Beehive Yourself: Brentford have been to Germany before....

08:04 16 May 2012

Uwe Rosler

Uwe Rosler

Archant

“In the aftermath of the 1936/37 season, which saw the Bees finish 6th in the First Division, Brentford headed east to Nazi Germany to play a series of friendly fixtures”

Uwe Rosler will take his Brentford squad to his native Germany this summer as part of pre-season preparations for next season. The Bees will spend a week in Leipzig, the city where Rosler started his football career, playing three fixtures against teams yet to be confirmed.

This won’t be the first time Brentford play on German soil. In the aftermath of the 1936/37 season, which saw the Bees finish 6th in the First Division, Brentford headed east to Nazi Germany to play a series of friendly fixtures.

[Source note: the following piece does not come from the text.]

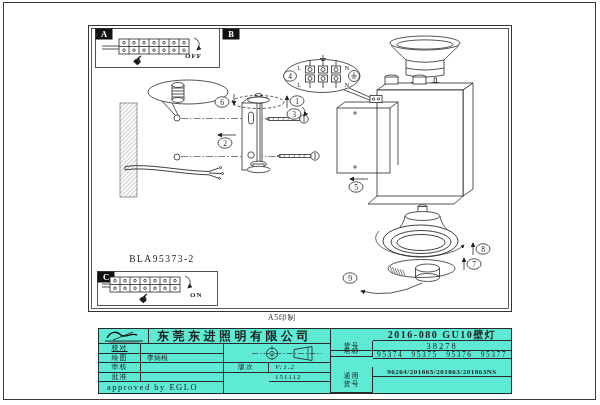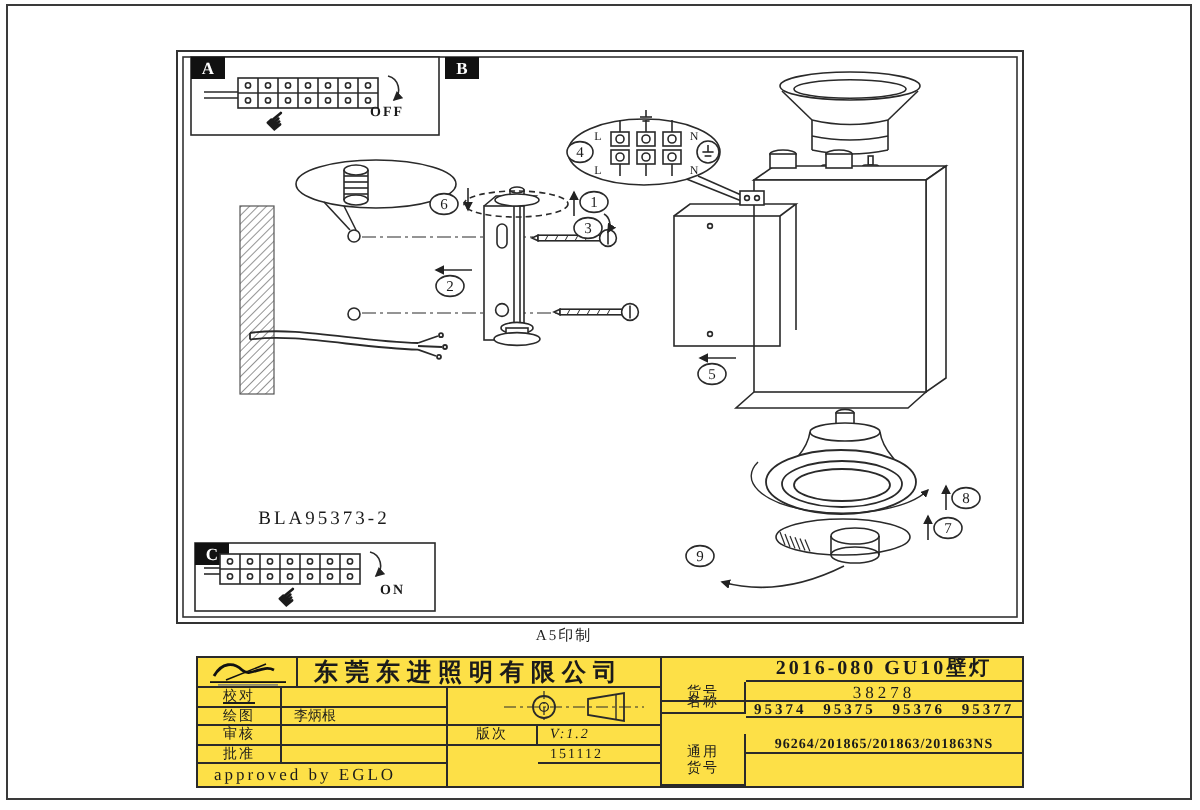"东莞东进照明有限公司" .titleblock { background: #fde047 -> #5eead4 }
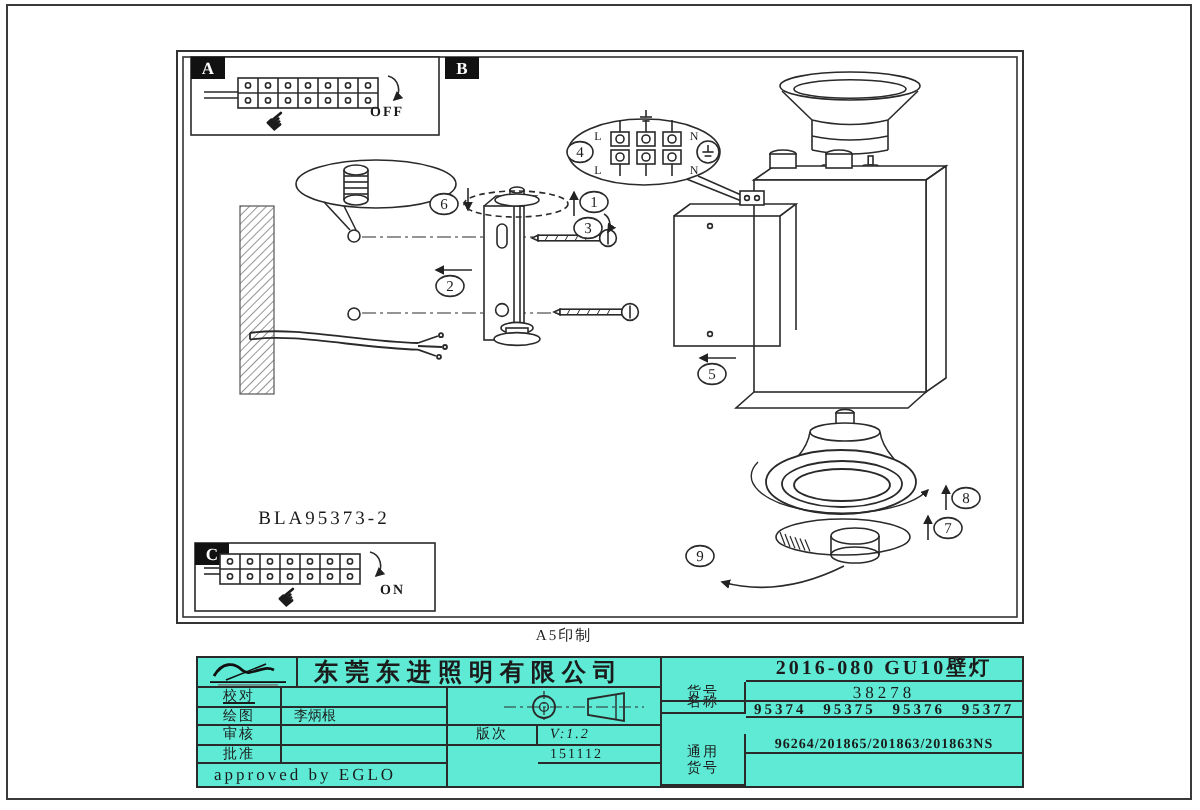"95374 95375 95376 95377" .num { font-weight: bold -> normal }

A convincing 3-0 win over SV Hamburg was followed up with an even more resounding 4-0 thumping of Hertha Berlin. The west Londoners recorded an impressive 2-2 draw with then German champions FC Nuremberg before ending the tour with a 6-2 drubbing at the hands of Schalke 04.

The final match will however be remembered for events prior to kick-off. The Brentford starting eleven, out of courtesy to their hosts, gave the Nazi salute during the German national anthem - a gesture repeated by the English national team the following year at the Olympic Stadium in Berlin. This saw that the Bees would take a hammering in the press back home, as well as on the pitch.

The performances in the first three games earned the visitors rave reviews from the German press. One headline read, ‘Brentford besiegt den Berliner Fussballmeister’ which translates to ‘Brentford besiege Berlin’s crack football team’.

Another article spoke of how Brentford “played with such technical and tactical brilliance and with such uncanny preparedness and with such complete and cold-blooded sureness that it outstand the Berliners and was a supreme delight on the eye”. The following season, the Bees would go on to finish in the top six of the First Division for the third successive campaign.

Perhaps Rosler’s Brentford will return to Germany and gain equally impressive reports as the boys of ‘37. And perhaps next season’s squad will also follow it up with a finish in the top six, albeit in the third tier. That is to be seen. For the time being, I’m sure players and fans alike are looking forward to the trip.